The data ::
● ● ● ● ●

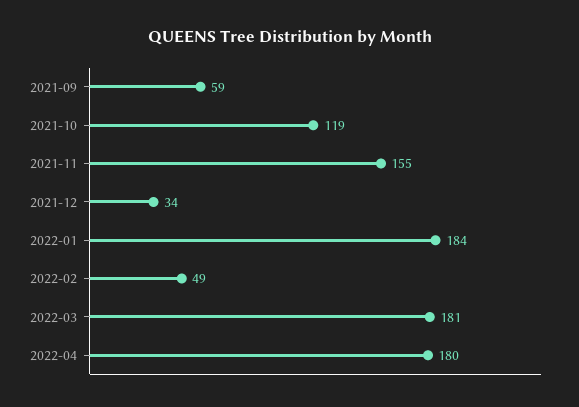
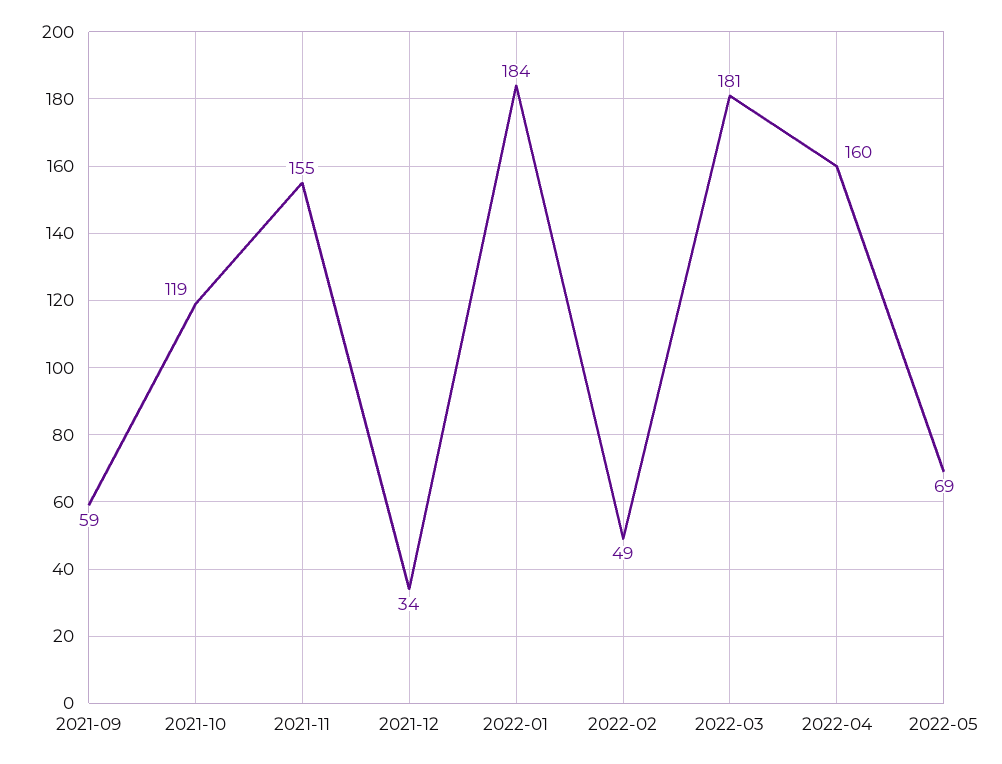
2022-04: 180 -> 160
2022-05: none -> 69

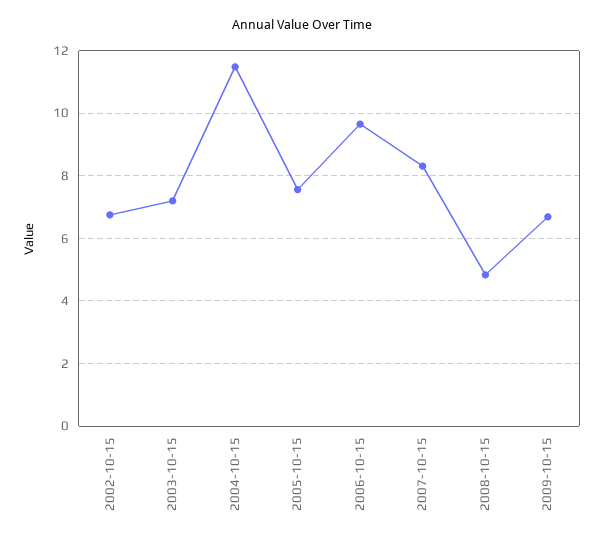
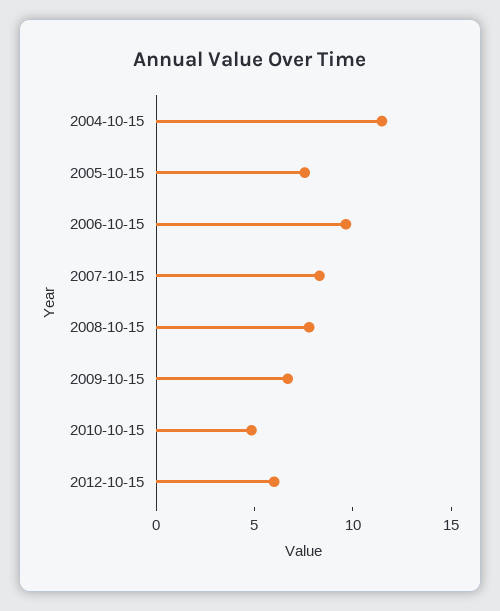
2002-10-15: 6.8 -> none
2003-10-15: 7.2 -> none
2008-10-15: 4.8 -> 8
2010-10-15: none -> 5
2012-10-15: none -> 6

● ● ● ● ●

Directions :: Your answer should be an exact copy of the entries above, with no images included.

Reply ::
2022-04: 180 -> 160
2022-05: none -> 69

2002-10-15: 6.8 -> none
2003-10-15: 7.2 -> none
2008-10-15: 4.8 -> 8
2010-10-15: none -> 5
2012-10-15: none -> 6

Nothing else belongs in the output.